TX Appellate Court Invokes Strip-and-Gore Doctrine. A court of appeals in Texas upheld a determination on summary judgment that, under the strip-and-gore doctrine - a policy designed to determine the intent (or not) to convey small strips of adjoining land omitted from deed descriptions - the lessor's predecessor divested her interest in the disputed leased acreage such that the lessee could terminate the lease accordingly and had no obligation to pay royalties. Crawford v. XTO Energy, Inc., --- S.W.3d ---, No. 02-18-00217-CV, 2019 WL 6904298 (Tex. App. Dec. 19, 2019).
TX Supreme Court Says TCPA Inapplicable to Counterclaim Based on Lessor's False Statements to Third Parties About Lack of O+G Production. The Supreme Court of Texas concluded that a lessor's communications to third parties about the alleged expiration of an oil and gas lease for lack of production, on which some counterclaims of the lessee and the well operator were based, did not involve "matters of public concern about a good, product, or service in the marketplace" under the Texas Citizens Participation Act (TCPA) but rather involved private business communications with third parties such that the counterclaims of the lessee and well operator survived dismissal under the TCPA. Creative Oil & Gas, LLC v. Lona Hills Ranch, LLC, --- S.W.3d ---, No. 18-0656, 2019 WL 6971659 (Tex. Dec. 20, 2019).
Fifth Circuit Addresses DOI Demand to Settle Gas Delivery Imbalances by Cash Payments on Production. In an oil and gas royalty case involving "orders to pay" issued by the Department of the Interior in order to resolve volumetric gas delivery imbalances, the Fifth Circuit concluded that DOI could demand cash instead of in-kind payments for production based on the phrase “amount or value” in Outer Continental Shelf Lands Act but held that DOI's demand for cash payments to resolve shortfalls in prior deliveries of in-kind royalty payments is a new substantive rule that is unenforceable without meeting the requirements of notice-and-comment rulemaking procedures. W & T Offshore, Inc. v. Bernhardt, --- F.3d ---, No. 18-30876, 2019 WL 7042417 (5th Cir. Dec. 23, 2019).
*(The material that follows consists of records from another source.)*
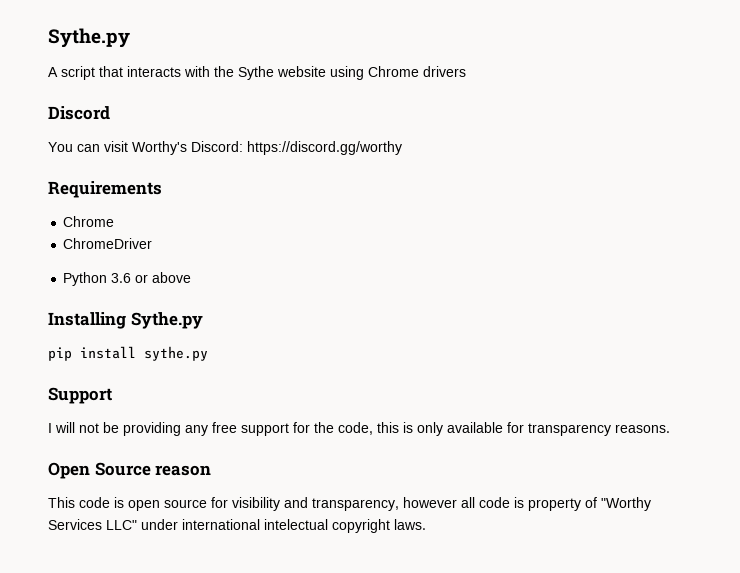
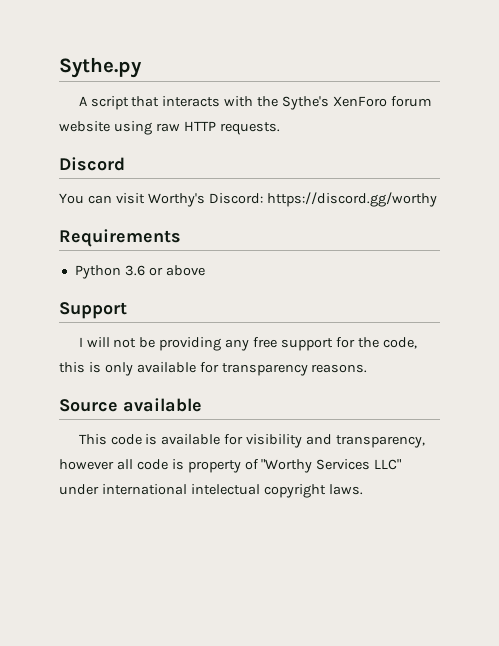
[238,66,466,80] Sythe website using Chrome drivers -> [282,96,432,110] [59,121,280,135] Sythe's XenForo forum website using raw HTTP requests.
[63,216,115,227] [63,238,153,249] // Chrome // ChromeDriver -> (181, 238) none
[48,312,203,329] [48,346,208,361] // Installing Sythe.py // pip install sythe.py -> (205, 270) none
[48,462,212,479] Open Source reason -> [59,398,202,412] Source available
[128,499,207,511] open source -> [161,434,221,445] available

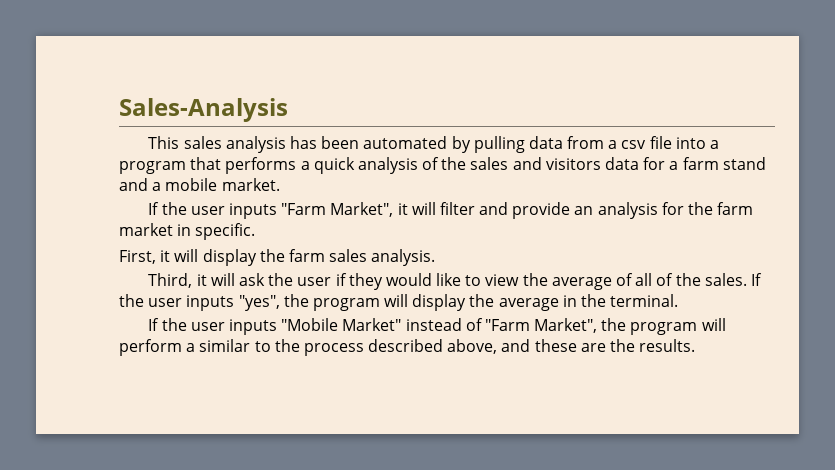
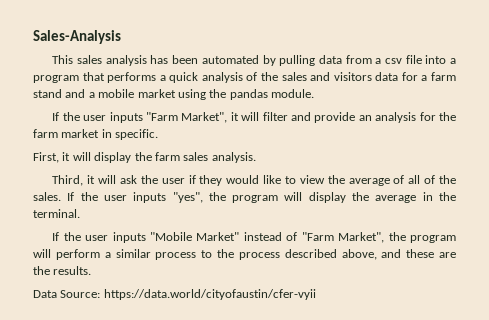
[221,178,280,191] market. -> [137,89,314,100] market using the pandas module.
(251, 345) none -> [155,252,197,260] process
(696, 345) none -> [33,289,316,300] // Data Source: https://data.world/cityofaustin/cfer-vyii

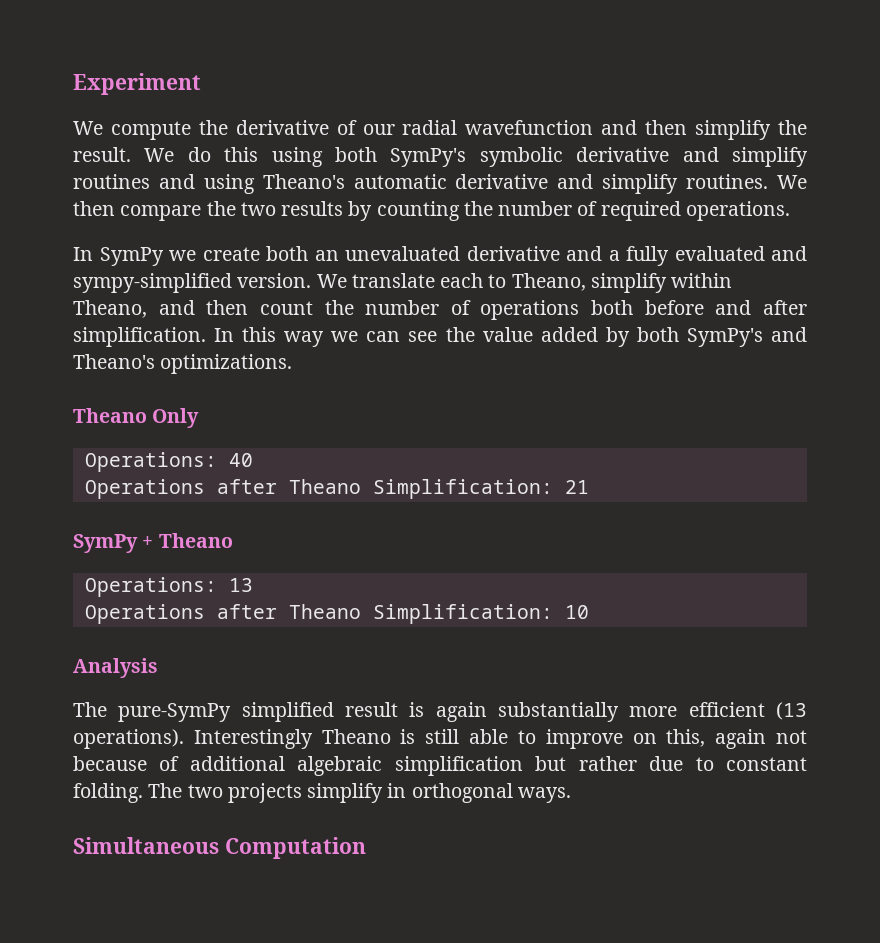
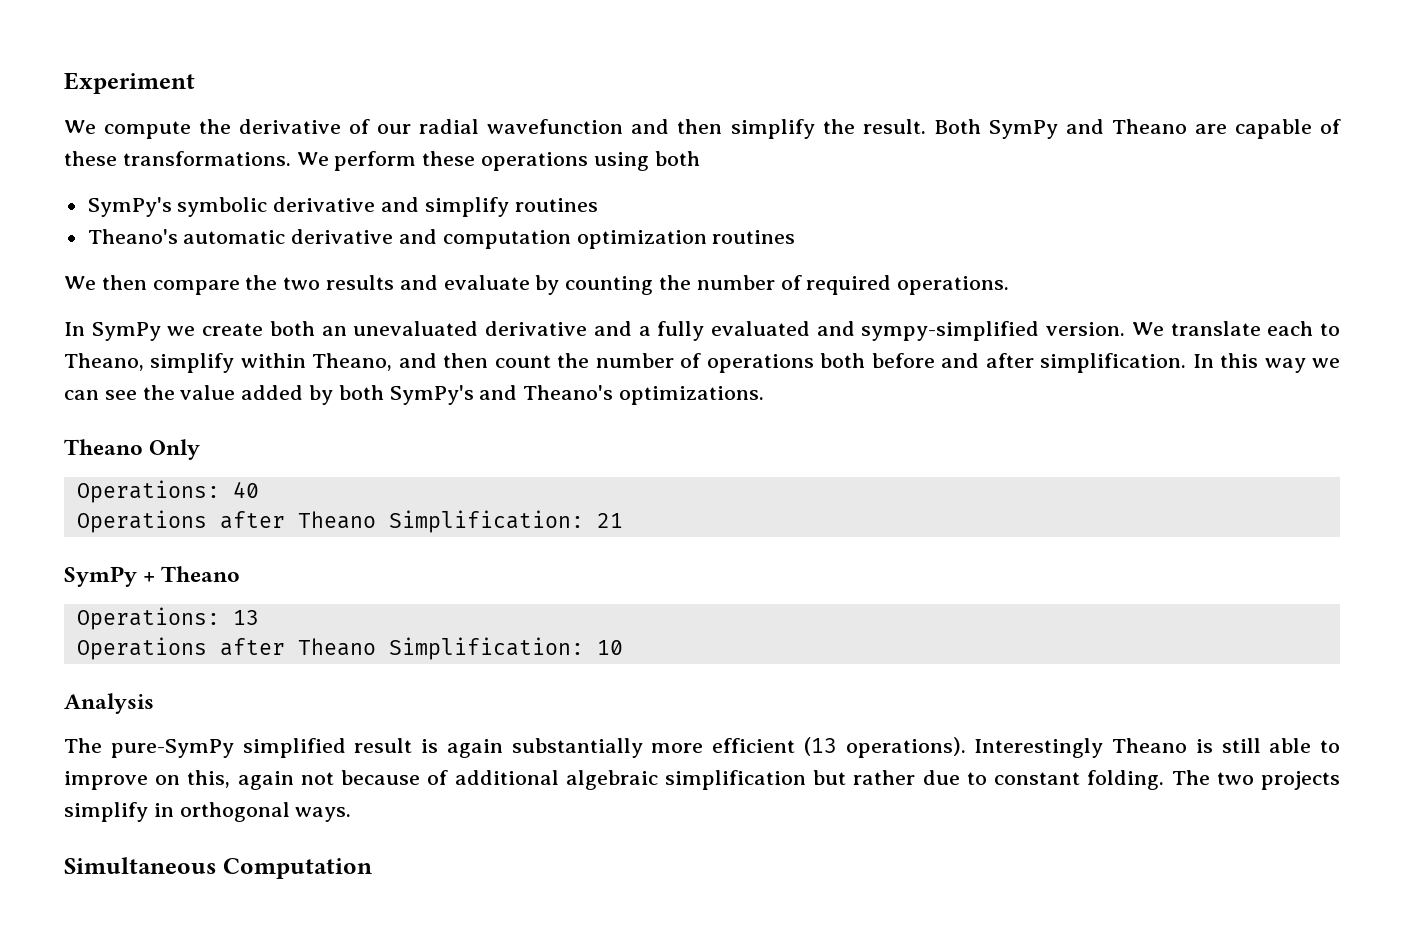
[144,147,259,162] We do this -> [933,119,1341,139] [64,151,589,171] Both SymPy and Theano are capable of these transformations. We perform these operations
(377, 154) none -> (700, 158) //
[158,174,255,194] and using -> (598, 205) //
[602,174,769,194] simplify routines. -> [442,230,796,249] computation optimization routines //
(344, 208) none -> [399,275,530,290] and evaluate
Tex. Appellate Court Addresses Fractional v. Floating Royalty Reservation. A court of appeals in Texas construed a phrase in a deed that says “this conveyance shall not affect any interest which any grantors or their heirs or assigns have or may have to the non-participating 1/8th royalty in and under said land" as a reservation of an entire "floating" 1/8th royalty, reasoning that the rest of the deed specifically conveyed other incidents of mineral ownership except for the right to receive royalties and that the fractional descriptor of 1/8th was not used to describe a fixed-fractional share of 1/8th of production but rather as a proxy for the usual and customary royalty of the deed's era such that the grantor reserved the entire non-participatory royalty as a floating royalty (rather than a fixed fraction or fixed royalty). WTX Fund, LLC v. Brown, --- S.W.3d ---, No. 08-17-00104-CV, 2020 WL 91210 (Tex. App. Jan. 8, 2020).